Monday, 5 February 2024

In an unpredictable world, life insurance acts as a safety net and offers a measure of financial security in the face of life's uncertainties. However, the complex world of insurance uses many specialized terms and technical jargon that the average person might need to be more familiar with.
That’s why understanding these terms should be a priority for anyone looking to make an informed decision about their coverage. In this blog, we’ll provide an overview of what life insurance is used for and define various examples of life insurance terminology that may arise while shopping for a policy. Keep reading to learn more about some of the most important life insurance definitions so that you can protect your family’s future with confidence. 
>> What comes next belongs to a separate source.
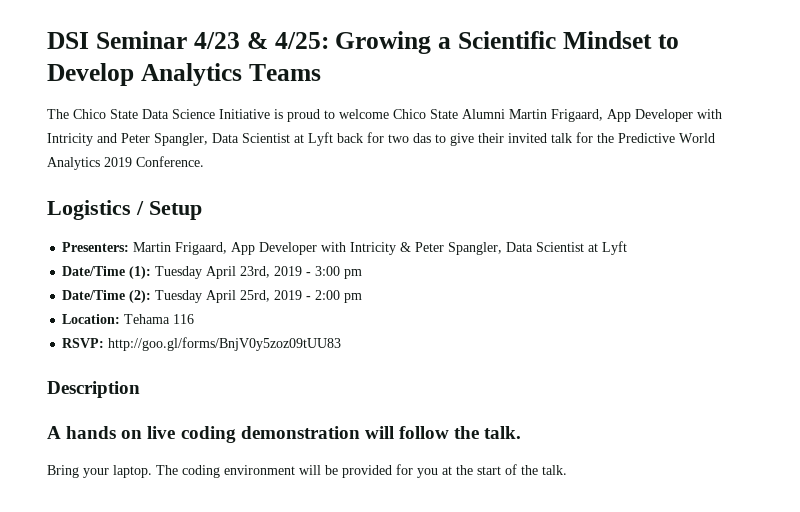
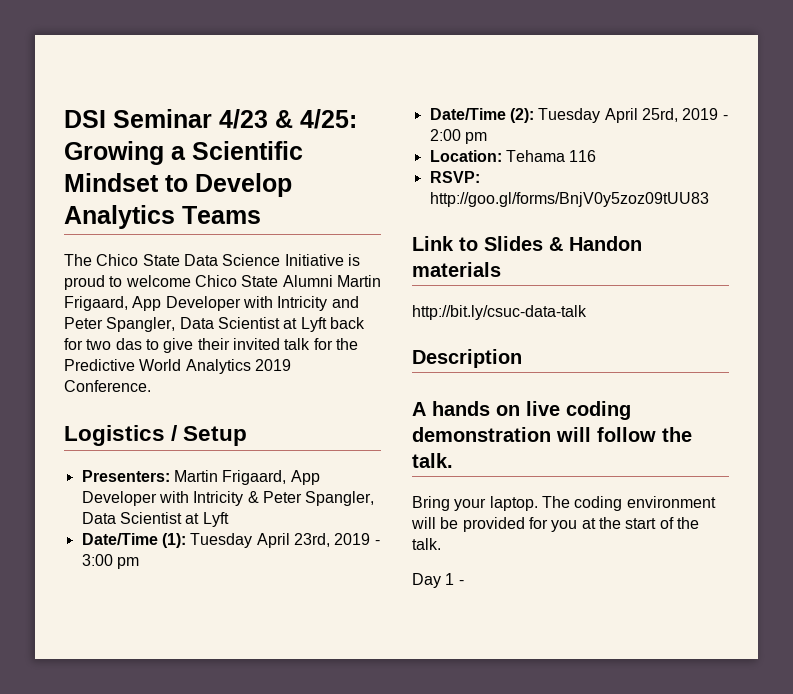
(342, 344) none -> [412,236,642,251] [412,262,501,277] [412,305,587,320] // Link to Slides & Handon materials // http://bit.ly/csuc-data-talk
(567, 470) none -> [412,573,464,588] // Day 1 -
What is Life Insurance Used For?

Life insurance serves as a powerful financial instrument designed to protect and support individuals and their families during various stages of life. Understanding its purpose is essential for making informed decisions about coverage. Here's an overview of what life insurance is, who it benefits, and its applications.

Financial Protection for Loved Ones

In the event of your passing, your life insurance policy pays out a death benefit to your designated beneficiaries. This financial cushion helps them cover immediate expenses, such as funeral costs, outstanding debts, and daily living expenses, ensuring that your family's financial well-being is protected.

Income Replacement

One key use of life insurance is income replacement. If you are a primary breadwinner, your sudden absence could leave your family facing financial hardships. Life insurance ensures your loved ones can maintain their living standards by replacing lost income and covering mortgage payments, educational expenses, and other ongoing financial obligations.

Debt Settlement

Whether you still have to pay the mortgage on your home, have a balance on a car loan, or have other financial liabilities, the death benefit from a life insurance policy can be utilized to pay off these debts, preventing them from burdening your family.

Estate Planning

Life insurance plays a crucial role in estate planning. It can provide liquidity to cover estate taxes and other expenses, ensuring that your assets are distributed according to your wishes. This facilitates a smoother transfer of wealth to the next generation and minimizes the financial impact on your heirs.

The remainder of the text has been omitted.